* [WORK TASK] From the line containing "discount: none -> 8% = 63.20" through the last line, print the records exactly and nothing else.

* [WORKING DATA]
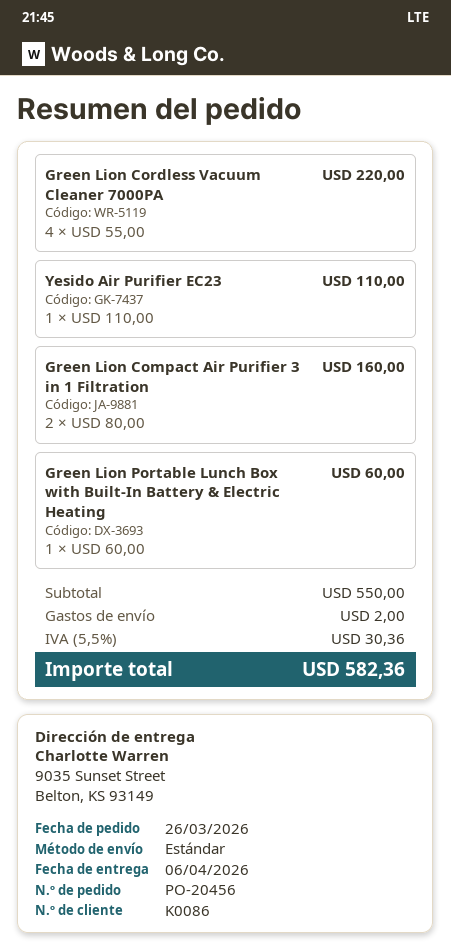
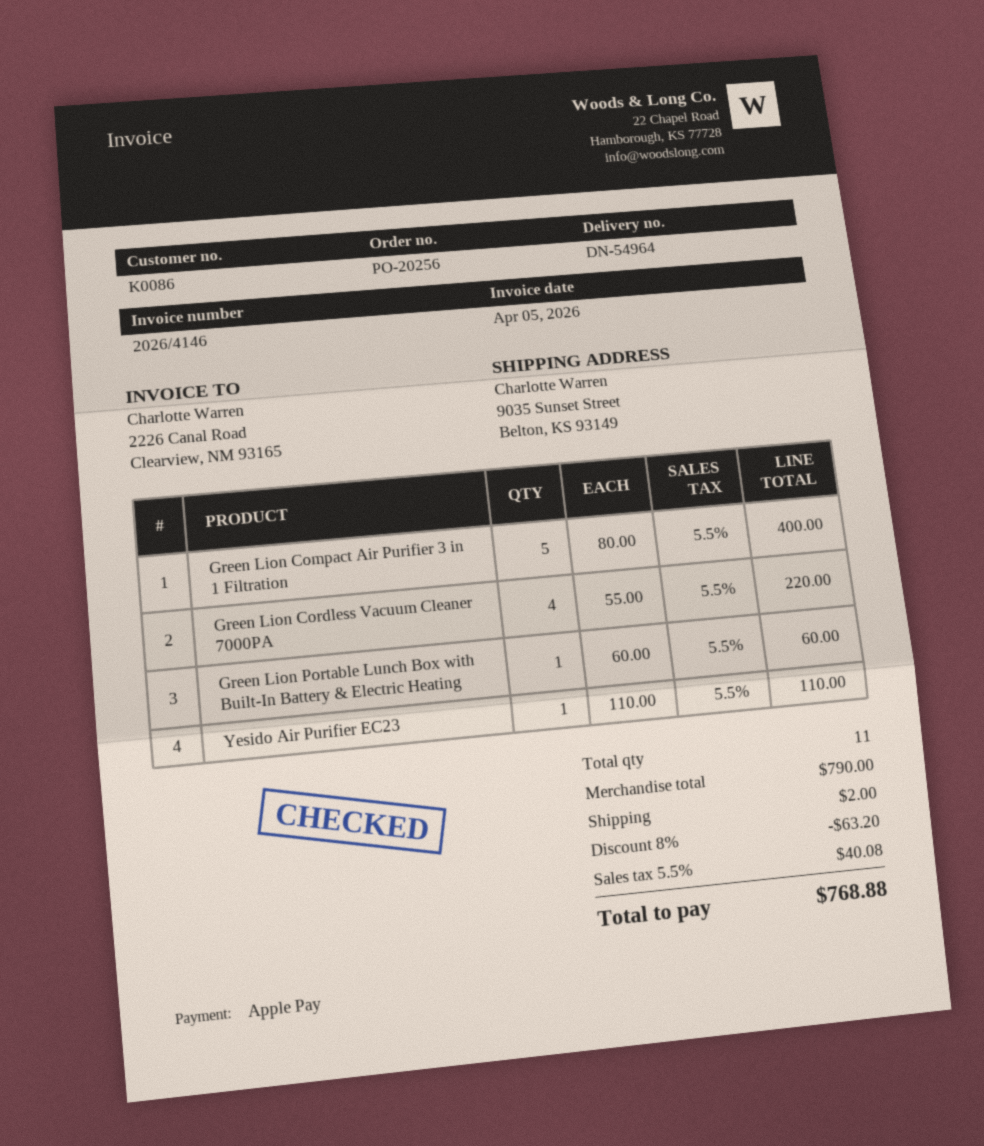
order number: PO-20456 -> PO-20256
Green Lion Compact Air Purifier 3 in 1 Filtration: 2 x 80.00 = 160.00 -> 5 x 80.00 = 400.00
subtotal: 550.00 -> 790.00
discount: none -> 8% = 63.20
tax: 5.5% = 30.36 -> 5.5% = 40.08
total: 582.36 -> 768.88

* [COMPLETED TASK]
discount: none -> 8% = 63.20
tax: 5.5% = 30.36 -> 5.5% = 40.08
total: 582.36 -> 768.88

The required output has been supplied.